Tampoco cerrar los ojos y fingir que aquí no ha pasado nada de nada. Las palabras tienen su peso específico y cuando alguien que ha tenido un relevante cargo público utiliza su voz para suavizarlo, de algún modo contribuye a perpetuar el silencio que ampara a los poderosos, siempre al más fuerte, y revictimiza a los débiles. Lo verdaderamente preocupante no es que Rodrigo de los Santos tenga defensores sino que esos ocupen titulares convirtiendo su defensa en una cuestión de interpretación y de: todos tenemos derecho a rehacer nuestras vidas.

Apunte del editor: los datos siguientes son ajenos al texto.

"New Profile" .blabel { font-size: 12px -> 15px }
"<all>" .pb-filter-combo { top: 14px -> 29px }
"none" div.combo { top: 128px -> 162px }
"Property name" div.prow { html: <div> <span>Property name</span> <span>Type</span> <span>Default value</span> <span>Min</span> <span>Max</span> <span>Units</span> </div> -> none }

Pues claro que sí, eso es bonito, ejemplar y revitalizante. Pero, fuera máscaras, no todos han agredido sexualmente a un menor y el susodicho ex edil arrastra condenas posteriores. No todos han utilizado una tarjeta para irse de comidas y farras y otras licencias, mientras la mayoría de los ciudadanos cuentan lo que les queda en el banco para alimentar a sus hijos. Amparar a agresores sexuales y tratar con deferencia a quienes vacían las arcas públicas no convierten a Palma en una ciudad únicamente enferma, sino en una ciudad en coma a la que sólo le falta que a base de insistir se desconecte el respirador.